The Standard & Poor’s GSCI gauge of 24 commodities rose 0.2 percent to 663.30 at 5:54 p.m. Singapore time. The UBS Bloomberg CMCI index of 26 raw materials was up 0.01 percent to 1,565.4366.
Oil traded near the highest close since May after U.S. stockpiles dropped to the lowest in four months and China signaled it may take more steps to boost growth in the world’s second-biggest economy.
Oil for September delivery gained 5 cents to $94.38 a barrel in electronic trading on the New York Mercantile Exchange at 9:32 a.m. in London. It earlier rose as much as 28 cents, or 0.3 percent. Yesterday’s close at $94.33 was the highest since May 14. Prices are down 4.6 percent this year.
Natural-gas futures rebounded from yesterday’s slump in New York.
Japan naphtha’s premium to London-traded Brent crude futures rose $25.55, or 41 percent, to $87.97 a metric ton at 12:50 p.m. Singapore time, according to data compiled by Bloomberg. The premium is the widest since May 4. Naphtha swaps for September gained $25.25, or 2.7 percent, to $963.50 a ton, according to data from PVM Oil Associates Ltd., a broker.
The premium of gasoil to Dubai crude rose 2 cents, or 0.1 percent, to $19.15 a barrel, PVM data showed. Gasoil swaps for September gained $2.10, or 1.6 percent, to $130.15 a barrel.
Copper was seen rising in London on speculation China may take more steps to stoke its economy after inflation slowed, bolstering the outlook for demand in the world’s biggest consumer of the metal.
Gold fell in London as a stronger dollar curbed demand for the metal as an alternative investment and a report showed imports into leading global buyer India halved in the second quarter.
Immediate-delivery gold slipped 0.1 percent to $1,601.75 an ounce by 9:04 a.m. in London, heading for this week’s third drop. Bullion for December delivery fell 0.2 percent to $1,603.60 on the Comex in New York.

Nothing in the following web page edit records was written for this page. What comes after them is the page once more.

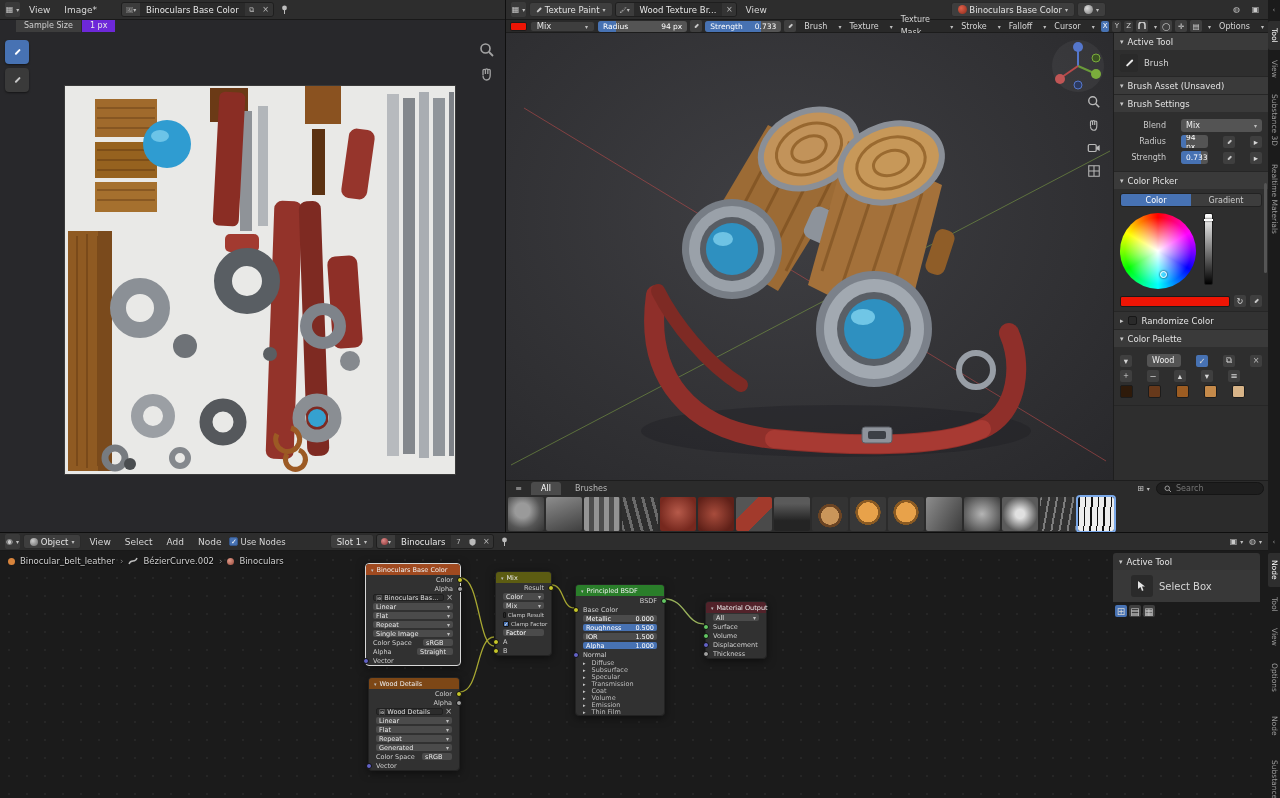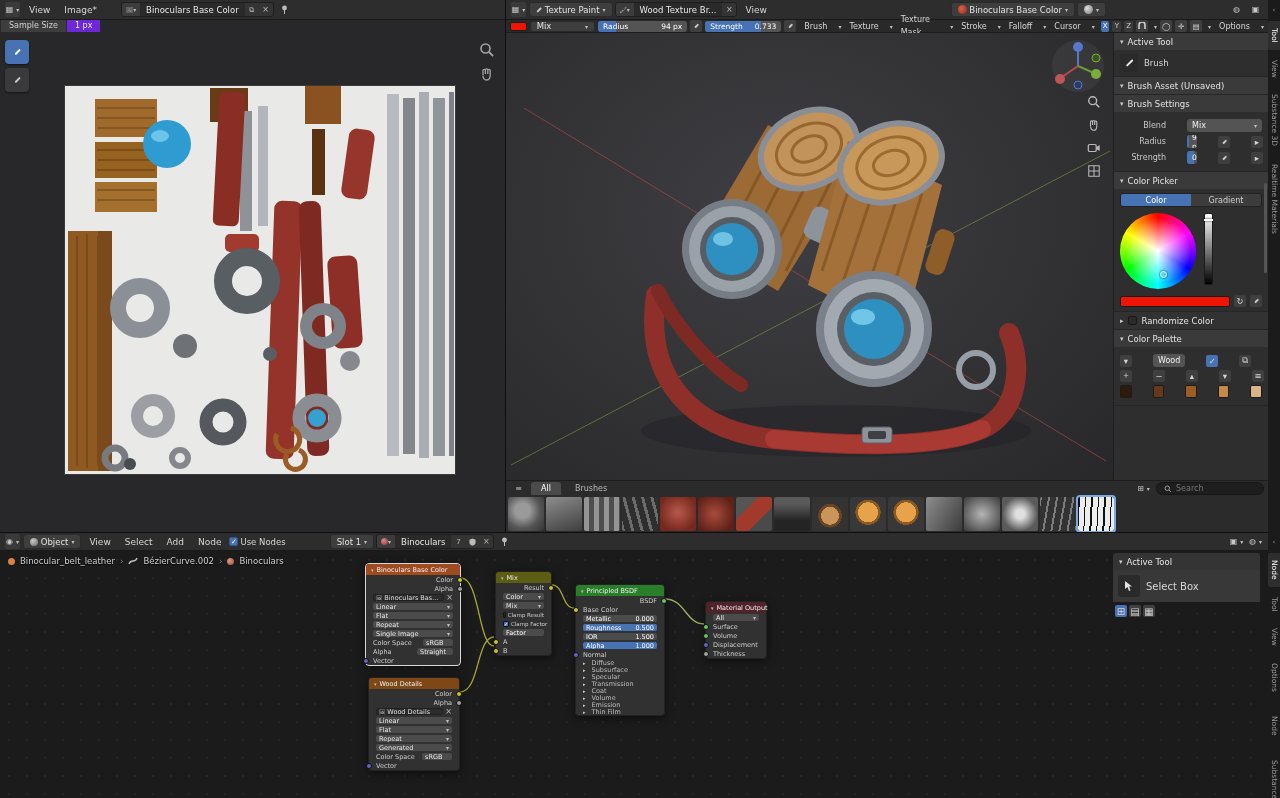"Sample Size" .chiprow { left: 1px -> 16px }
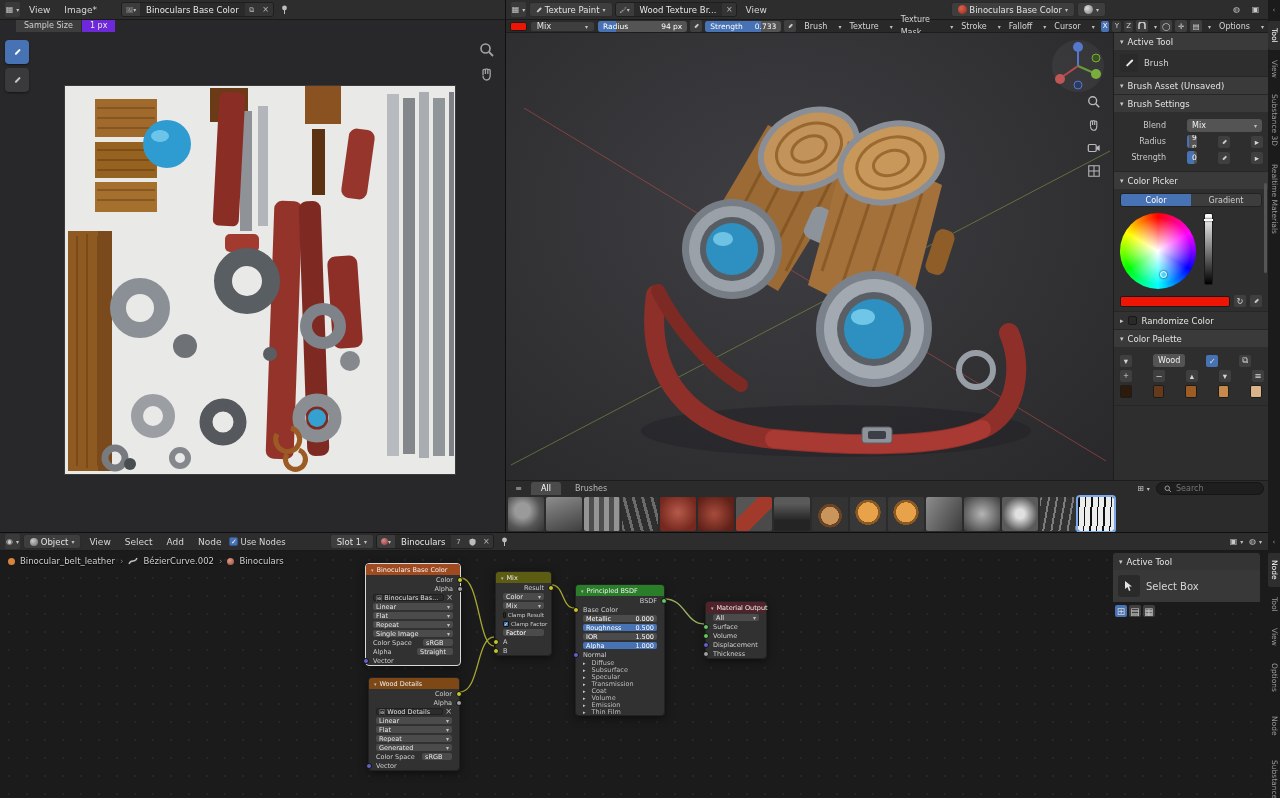"Blend" .prow { gap: 21px -> 15px }
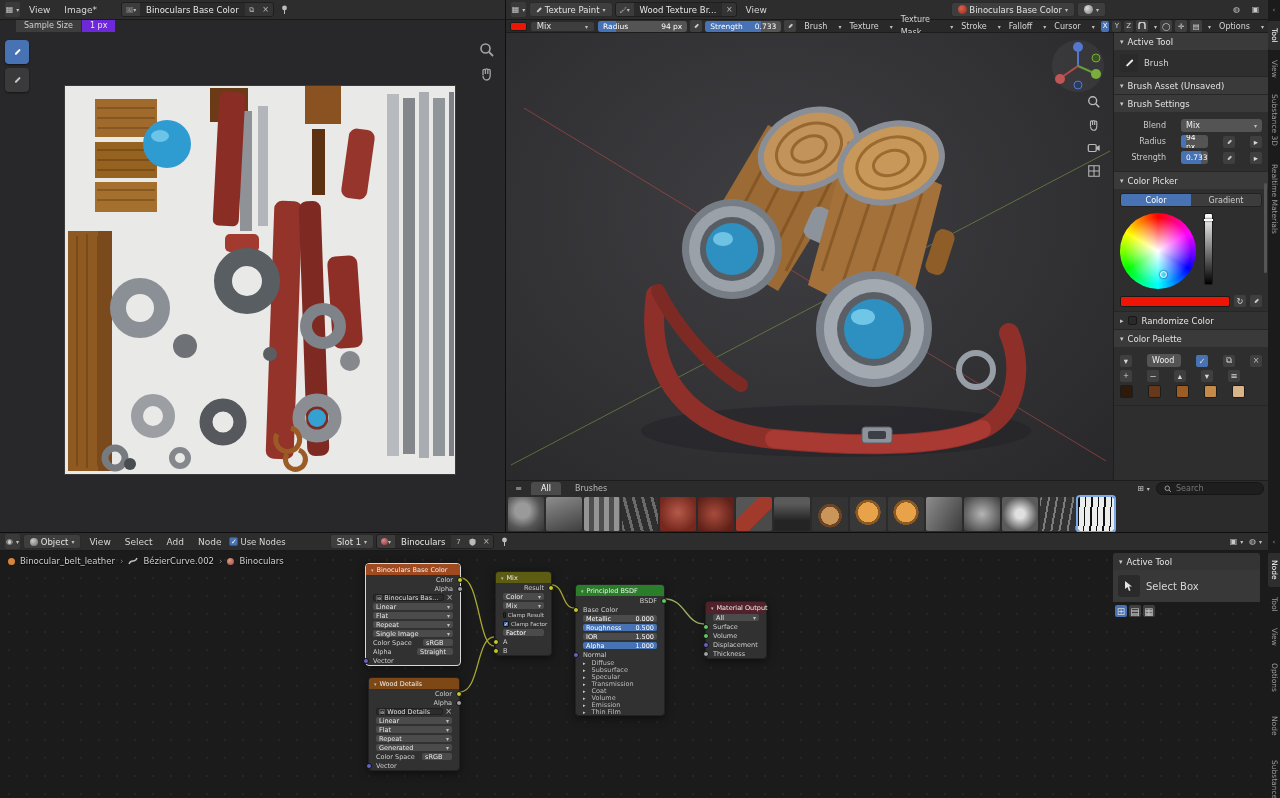"Select Box" .toolbox { padding: 5px 5px -> 5px 18px }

GRAINS, OILSEEDS, SOFT COMMODITIES
Soybeans declined, after the biggest gain in almost a week, on a forecast for rain and cooler temperatures in the Midwest, the largest U.S. growing region. Corn and wheat also dropped.
November-delivery soybeans lost as much as 0.9 percent to $16.1975 a bushel on the Chicago Board of Trade and were at $16.2175 at 1:24 p.m. Singapore time. Futures climbed 2.3 percent yesterday, the most since Aug. 9, after falling 2.8 percent in the first two days of this week. The price reached a record $16.915 on July 23.
Corn for December delivery slipped 0.4 percent to $8.0025 a bushel, while wheat for December delivery lost 0.4 percent to $8.63 a bushel.
Rubber advanced, rising for a second day, as Thailand, Indonesia and Malaysia took measures to boost prices and after China, the biggest user, signaled it may take more steps to stimulate growth.
January-delivery rubber gained as much as 2.1 percent to 213.8 yen a kilogram ($2,698 a metric ton) before closing at 212 yen on the Tokyo Commodity Exchange. Futures settled at 207.6 yen on Aug. 14, the lowest level since October 2009.
Palm oil advanced for a second day after Chinese Premier Wen Jiabao said there’s room to adjust monetary policy to boost growth in the world’s biggest cooking-oil consumer, signaling a recovery in demand.
The October-delivery contract gained as much as 0.6 percent to 2,879 ringgit ($920) a metric ton on the Malaysia Derivatives Exchange and was at 2,875 ringgit at 4:21 p.m. in Kuala Lumpur. Futures dropped to 10-month low of 2,820 ringgit on Aug. 14. The exchange will be closed for the Eid festival on Aug. 20 and 21.